# [Exercise details]
The pictures stay out; all of the data is to be printed exactly.

# [Supplied information]
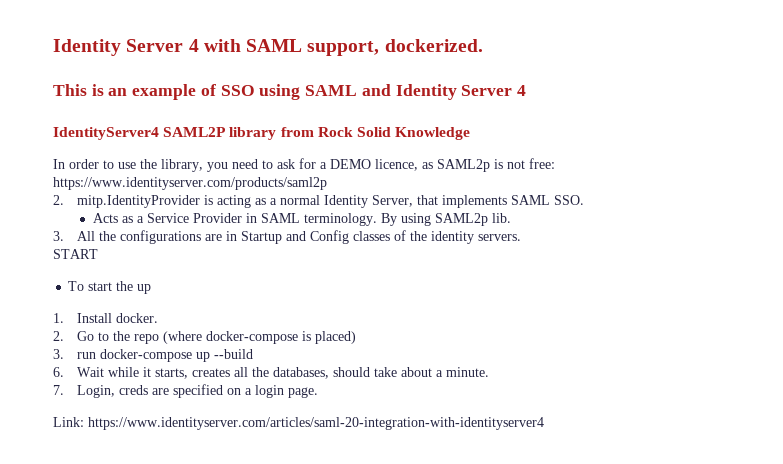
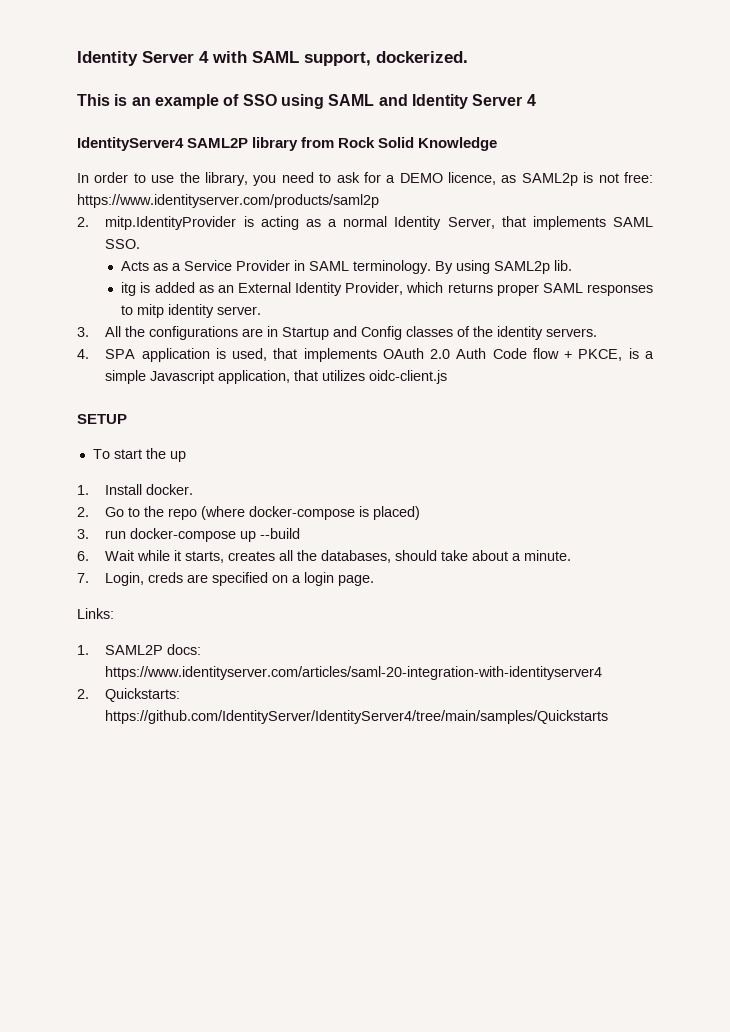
(511, 218) none -> [121,282,654,296] [121,304,262,318] // itg is added as an External Identity Provider, which returns proper SAML responses to mitp identity server.
[53,249,98,259] START -> [77,348,654,362] [105,370,448,384] [77,414,127,424] 4. SPA application is used, that implements OAuth 2.0 Auth Code flow + PKCE, is a simple Javascript application, that utilizes oidc-client.js // SETUP
[53,417,544,430] Link: https://www.identityserver.com/articles/saml-20-integration-with-identityserver4 -> [77,608,114,619] [77,644,202,655] [105,666,603,680] [77,688,181,702] [105,710,609,724] Links: // 1. SAML2P docs: https://www.identityserver.com/articles/saml-20-integration-with-identityserver4 // 2. Quickstarts: https://github.com/IdentityServer/IdentityServer4/tree/main/samples/Quickstarts

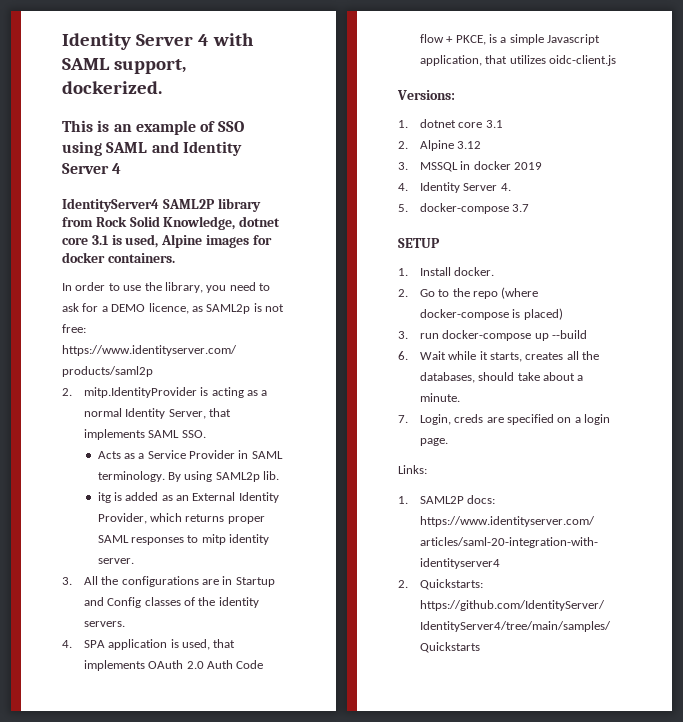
[418,137,498,151] Knowledge -> [163,216,281,230] [62,234,272,248] [62,252,175,263] Knowledge, dotnet core 3.1 is used, Alpine images for docker containers.
[77,414,127,424] [92,448,186,462] SETUP // To start the up -> [397,90,455,100] [398,119,503,128] [398,140,482,151] [398,161,542,172] [398,182,511,193] [398,203,530,214] [398,238,440,248] Versions: // 1. dotnet core 3.1 // 2. Alpine 3.12 // 3. MSSQL in docker 2019 // 4. Identity Server 4. // 5. docker-compose 3.7 // SETUP

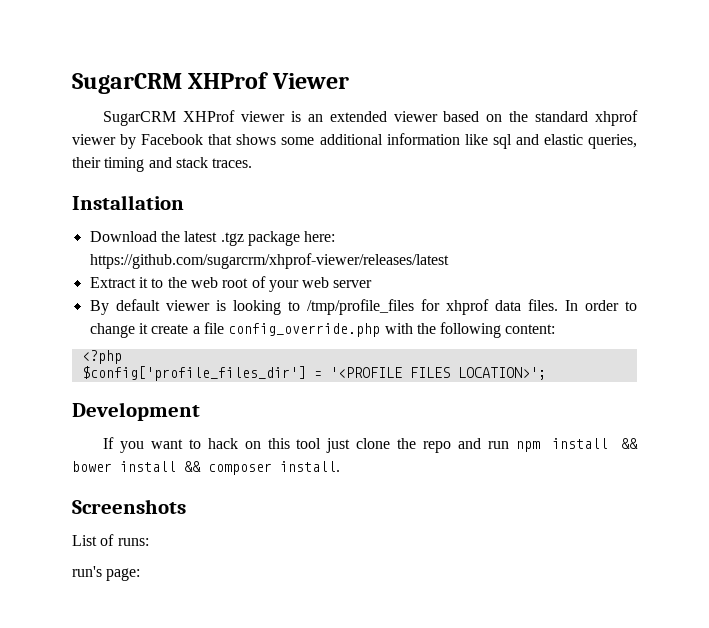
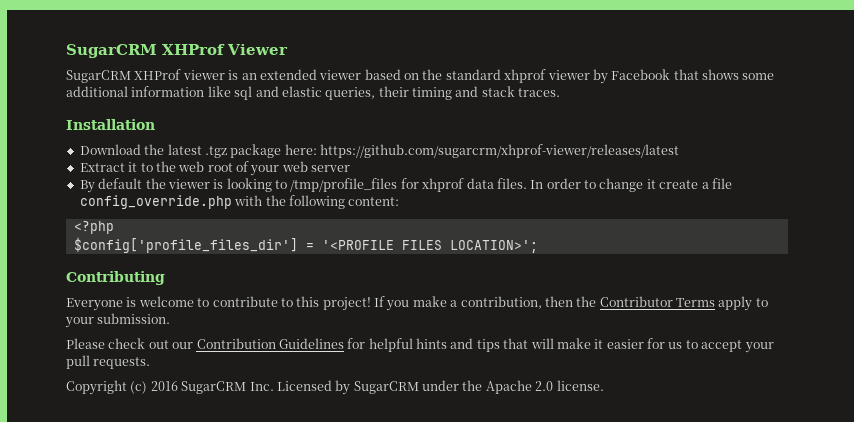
(160, 305) none -> [145,178,166,189] the
[72,402,200,421] [103,437,638,453] [72,461,340,475] [72,499,186,514] [72,534,149,546] [72,566,141,581] Development // If you want to hack on this tool just clone the repo and run npm install && bower install && composer install. // Screenshots // List of runs: // run's page: -> [66,271,165,285] [66,296,768,311] [65,313,171,328] [66,338,774,353] [66,355,151,369] [66,380,604,395] Contributing // Everyone is welcome to contribute to this project! If you make a contribution, then the Contributor Terms apply to your submission. // Please check out our Contribution Guidelines for helpful hints and tips that will make it easier for us to accept your pull requests. // Copyright (c) 2016 SugarCRM Inc. Licensed by SugarCRM under the Apache 2.0 license.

# [Solution]
(511, 218) none -> [121,282,654,296] [121,304,262,318] // itg is added as an External Identity Provider, which returns proper SAML responses to mitp identity server.
[53,249,98,259] START -> [77,348,654,362] [105,370,448,384] [77,414,127,424] 4. SPA application is used, that implements OAuth 2.0 Auth Code flow + PKCE, is a simple Javascript application, that utilizes oidc-client.js // SETUP
[53,417,544,430] Link: https://www.identityserver.com/articles/saml-20-integration-with-identityserver4 -> [77,608,114,619] [77,644,202,655] [105,666,603,680] [77,688,181,702] [105,710,609,724] Links: // 1. SAML2P docs: https://www.identityserver.com/articles/saml-20-integration-with-identityserver4 // 2. Quickstarts: https://github.com/IdentityServer/IdentityServer4/tree/main/samples/Quickstarts

[418,137,498,151] Knowledge -> [163,216,281,230] [62,234,272,248] [62,252,175,263] Knowledge, dotnet core 3.1 is used, Alpine images for docker containers.
[77,414,127,424] [92,448,186,462] SETUP // To start the up -> [397,90,455,100] [398,119,503,128] [398,140,482,151] [398,161,542,172] [398,182,511,193] [398,203,530,214] [398,238,440,248] Versions: // 1. dotnet core 3.1 // 2. Alpine 3.12 // 3. MSSQL in docker 2019 // 4. Identity Server 4. // 5. docker-compose 3.7 // SETUP

(160, 305) none -> [145,178,166,189] the
[72,402,200,421] [103,437,638,453] [72,461,340,475] [72,499,186,514] [72,534,149,546] [72,566,141,581] Development // If you want to hack on this tool just clone the repo and run npm install && bower install && composer install. // Screenshots // List of runs: // run's page: -> [66,271,165,285] [66,296,768,311] [65,313,171,328] [66,338,774,353] [66,355,151,369] [66,380,604,395] Contributing // Everyone is welcome to contribute to this project! If you make a contribution, then the Contributor Terms apply to your submission. // Please check out our Contribution Guidelines for helpful hints and tips that will make it easier for us to accept your pull requests. // Copyright (c) 2016 SugarCRM Inc. Licensed by SugarCRM under the Apache 2.0 license.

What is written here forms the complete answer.